Veja é boa pelo mero fato da Veja se dizer boa.

Processa quem discorda.

No caso do deputado, como é contado por aí, a redação ficou sabendo de que o milhão tinha a um mero mil pouco antes do fechamento.

O quê fazer? A capa estava pronta.

Simplesmente ligaram para um inimigo jurado do deputado para verificar o factóide — sem a mínima apuração de se o dito maldito até tivesse condições de saber.

E atribuiram a fonte do fato àquele bicho de tantos outros carnavais, o anônimo covarde.

No fim do conto, o que me faz o senhor rabugento que vocês conhecem é o mesmo motivo que perturba a estimada colega Denise.

A reportajabaganda é um tipo de plágio incentivado.

Eu estava lendo um artigo no Pacific Journalism Review — Alan Samson, “Plágio e Fabulismo:  Desonestidade na redação,” Vol. 11, No. 2 (2005) — recentemente sobre este ponto.

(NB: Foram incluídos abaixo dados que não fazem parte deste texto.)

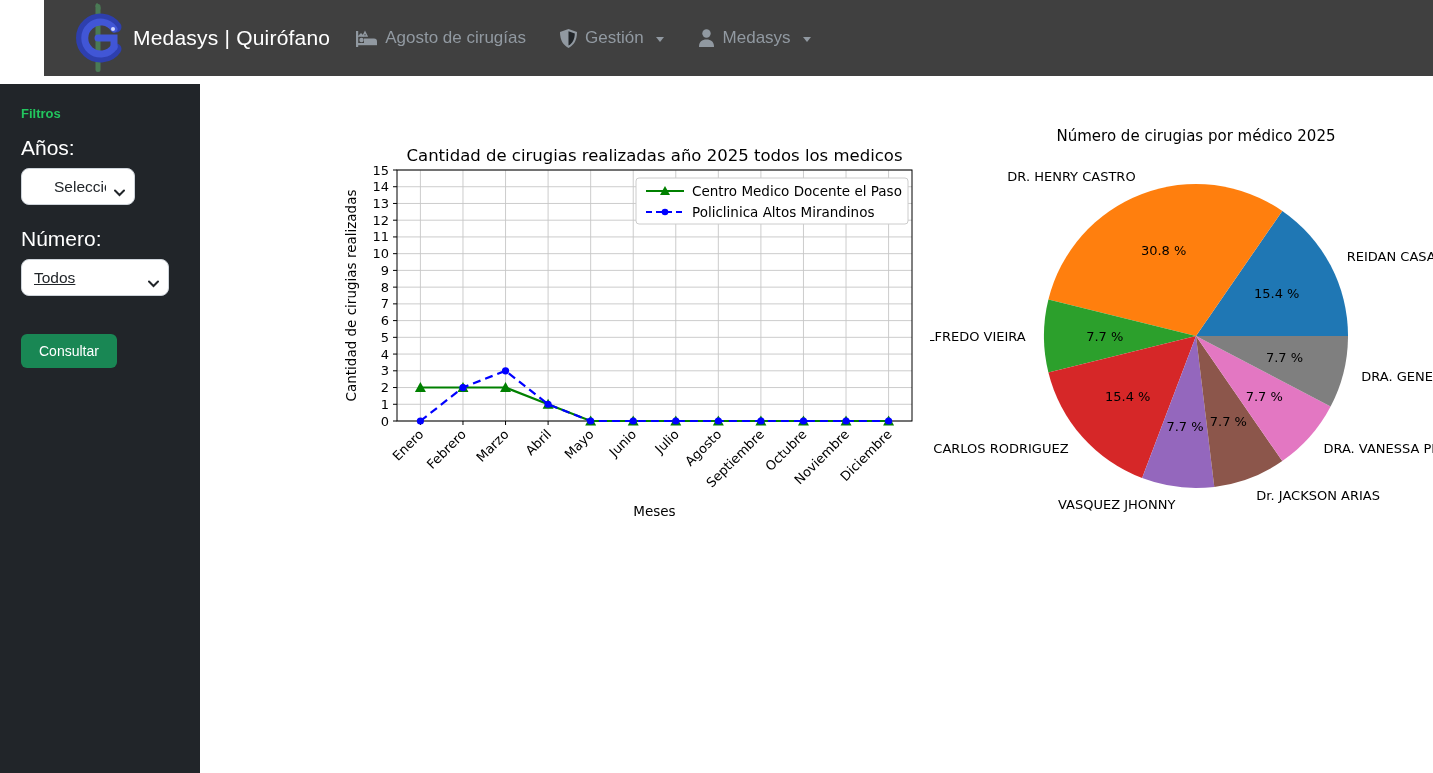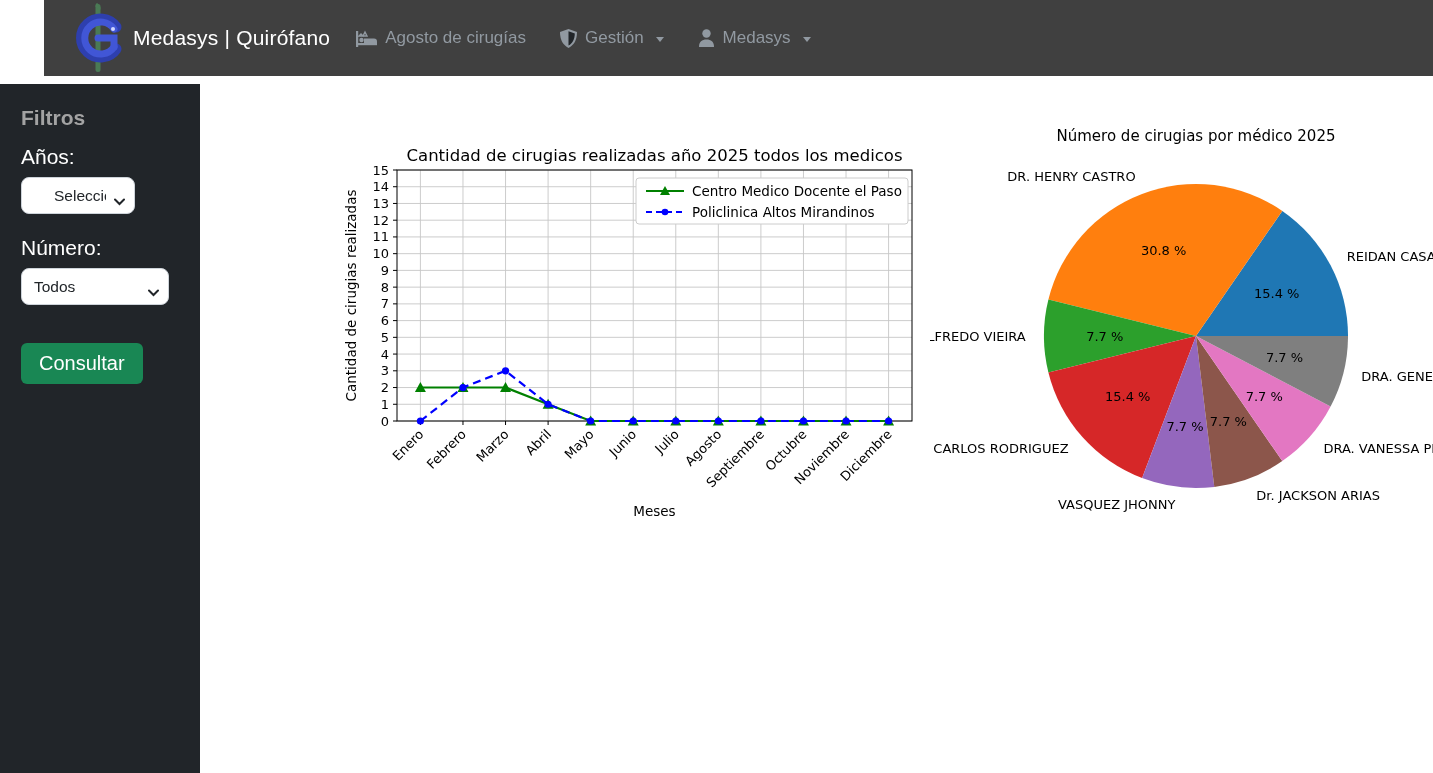--- a/index.html
+++ b/index.html
@@ -17,33 +17,33 @@
   .nav-item svg { display:block; }
   .caret { width:0; height:0; border-left:4.5px solid transparent;
            border-right:4.5px solid transparent; border-top:5px solid #9199a1;
            display:inline-block; margin-left:4px; margin-top:2px; }
   .notif-dot { position:absolute; right:13px; top:33px; width:21px; height:21px;
                border-radius:50%; background:#1e78f0; cursor:pointer; }
 
   
   .sidebar { position:fixed; left:0; top:84px; width:200px; height:689px;
              background:#212529; padding:22px 21px; z-index:5; }
-  .sidebar-title { color:#a3a3a3; font-size:21px; font-weight:bold; margin-bottom:15px; }
+  .sidebar-title { color:#22c55e; font-size:13px; font-weight:bold; margin-bottom:15px; }
   .filter-label { color:#fff; font-size:21px; margin-bottom:8px; }
   .select-wrap { position:relative; display:inline-block; margin-bottom:22px; }
   .select-wrap select { appearance:none; -webkit-appearance:none; border:1px solid #ced4da;
              background:#fff; color:#212529; font-size:15.5px;
              font-family:"Liberation Sans", sans-serif;
              border-radius:8px; padding:9px 28px 9px 12px; outline:none; cursor:pointer; }
   .select-years select { width:114px;padding-left:32px; }
-  .select-doctors select { width:148px; }
+  .select-doctors select { width:148px;text-decoration:underline; }
   .select-chevron { position:absolute; right:10px; top:50%; margin-top:-4px;
                     pointer-events:none; }
   .consult-btn { display:inline-block; background:#198754; color:#fff; border:none;
-                 font-size:20px; font-family:"Liberation Sans", sans-serif;
+                 font-size:14px; font-family:"Liberation Sans", sans-serif;
                  padding:9px 18px; border-radius:6px; cursor:pointer; margin-top:16px; }
 
   
   .main { position:fixed; left:200px; top:84px; width:1233px; height:689px;
           background:#fff; overflow:hidden; }
   .figure { position:absolute; background:#fff; }
   .figure-line { left:140px; top:56px; width:590px; height:400px; }
   .figure-pie  { left:730px; top:26px; width:503px; height:420px;text-align:right; }
   svg text { font-family:"DejaVu Sans", sans-serif; }
 </style>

Segundo um relatório do Conselho da Imprensa de Nova Zelândia, citado pelo autor,

Profissionais de relações públicas frequentemente acham divertido o fato de ler palavras próprias, ipsis litteris, assinadas por repórter qualquer — mas não chegam a ser surpresos. Uma vez que á prática é-lhes conveniente, as queixas são raras.

Na Nova Zelândia, o Conselho é financiado pela indústria como uma entidade de auto-regulação — o modelo preferido pela imprensa brasileira, notada no mundo inteiro pela mão de ferro do seu auto-controle.

Tanto que ainda não exergaram a necessidade de, de fato, criar essa tão badalada entidade de auto-regulação.

Do Conselho de Ética da FENAJ ouvi falar, e do código consegui um exemplar, mas busco em vão no sítio do sindicato para o relatório de casos julgados nesse ou qualquer outro ano.

Alguém me conte uma única história de algum jornalista penalizado com advertência, suspensão ou exclusão da categoria, segundo Título VII da RESOLUÇÃO CNE Nº 04/03 DE 11/10/2003.

Eu fosse eles, eu fundava uma auto-reguladora para valer o quanto antes se eu quisesse evitar a fiscalização externa — o motivo de tamanha gritaria e discurso gongorístico de guerra santa.

E quando instituem-na, deveriam tomar emprestado um conceito muito bom dos novo-zelandeses — com a devida atribuição à fonte.  Deveriam assentar representantes independentes do leitor entres os integrantes do conselho — este presidido por um magistrado aposentando ou outra eminência sem laço algum à indústria.

Algo, aliás, que não pode ser dito do IVC, como se pode do Audit Bureau of Circulations norte-americano, por exemplo.